AKP Gençlik Kolları Başkanlığı tarafından yapılan tahlilde, ‘Z kuşağı’ tanımlamasının Batı ile gereğinden fazla bir kültürel bağ geliştiren çevreler tarafından yapıldığı savunuldu. Bunun siyasi ayağının CHP ve HDP tarafından oluşturulduğu argüman edilen tahlilde, muhalefetin dayattığı profillerin hiçbirinin bilimsel datalara dayanmadığı öne sürüldü. Cumhurbaşkanı ve AKP Genel Lideri Tayyip Erdoğan’a daha evvel sunulan araştırmada, muhalefetin Z jenerasyonu tanımlamasıyla gençleri aşikâr bir kalıba sokmayı amaçlandığı ve bu yolla siyasetlerine alet ettikleri savunuldu.

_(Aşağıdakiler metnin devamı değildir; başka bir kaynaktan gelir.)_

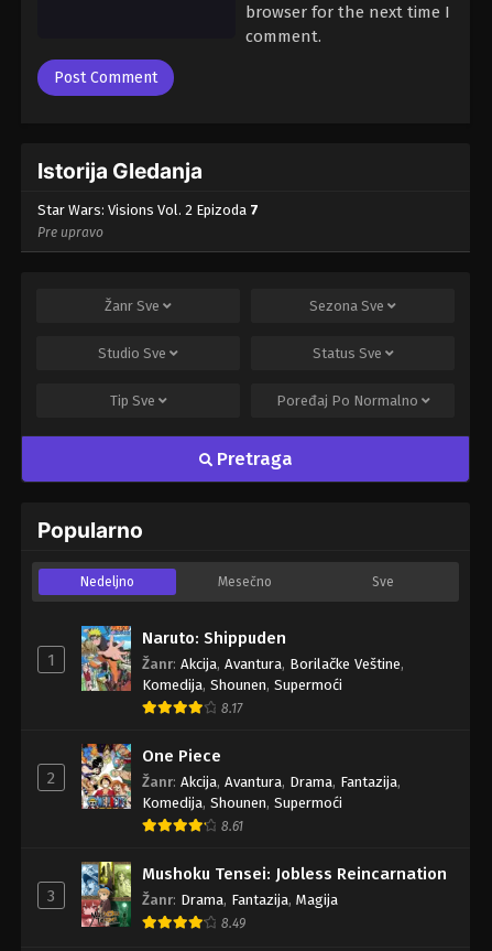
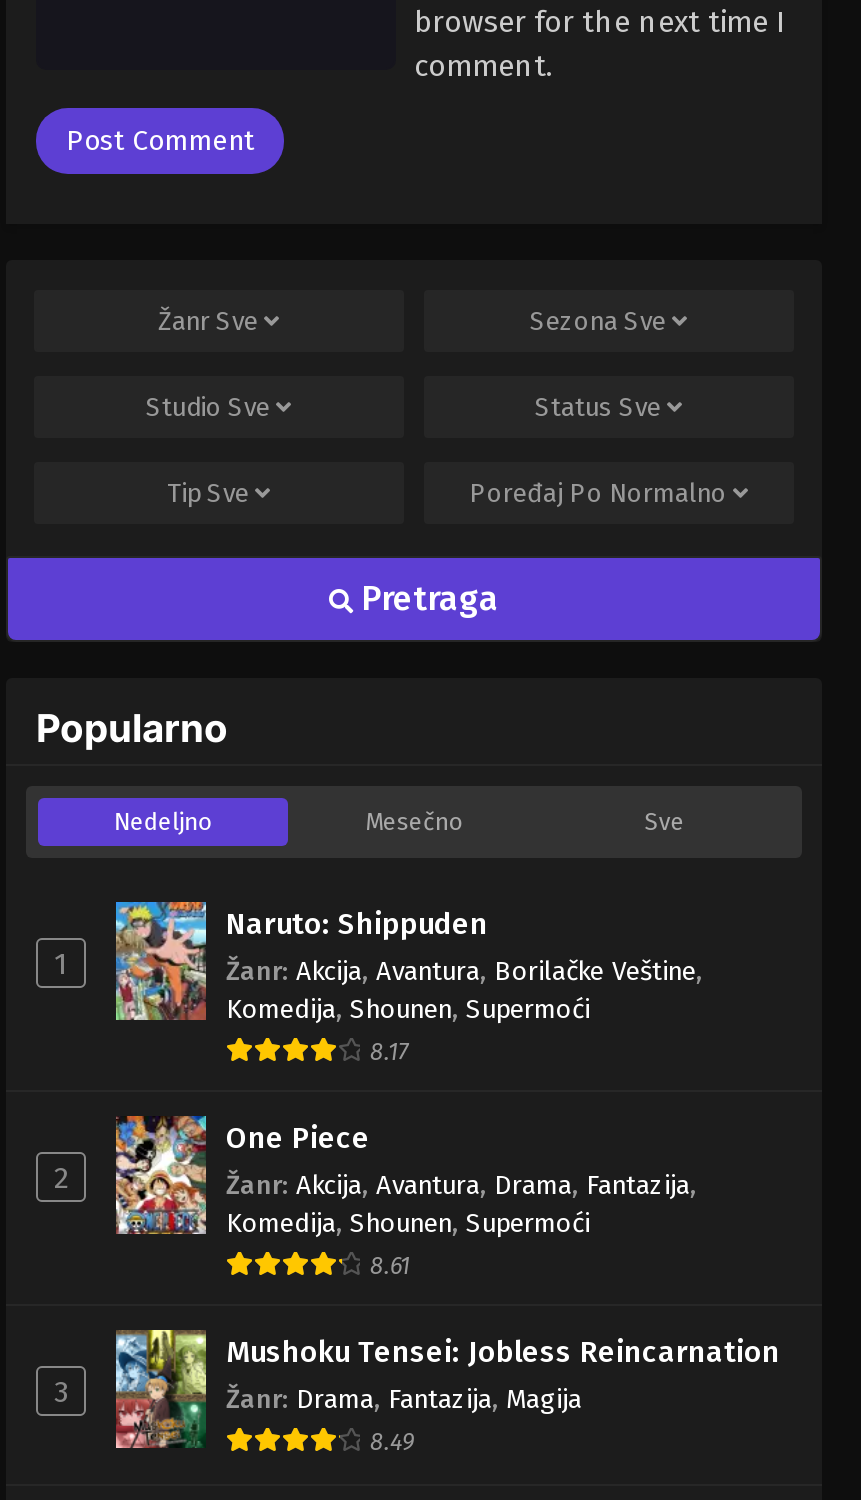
[37,158,259,241] Istorija Gledanja | Star Wars: Visions Vol. 2 Epizoda 7 | Pre upravo -> none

Türkiye gazetesinden Ebru Karatosun’un haberine nazaran; tahlilde şu tespitler yapıldı:
“Z Nesli diyerek genelledikleri yaş kümesindeki gençlerimiz, teknolojinin etkisi altında oldukları kadar, içerisinde bulunduğumuz toplumun kıymet yargılarıyla yetişen, onlarla bağlı bir nesildir. Toplumsal medyada kullanıcıların alaka biçimine, algoritmanın neyi öne çıkaracağına karar veren teknik yapılar bulunması sebebiyle görünürlüğü fazla olan ağır etkileşimli içerikler, gençlerin ekseriyetini yansıtan gerçeklikler değildir. Bu sebeple Z nesli başlığı altında toplumsal medyada gerçekleştirilen gençlik profili dayatmasını kabul etmiyoruz.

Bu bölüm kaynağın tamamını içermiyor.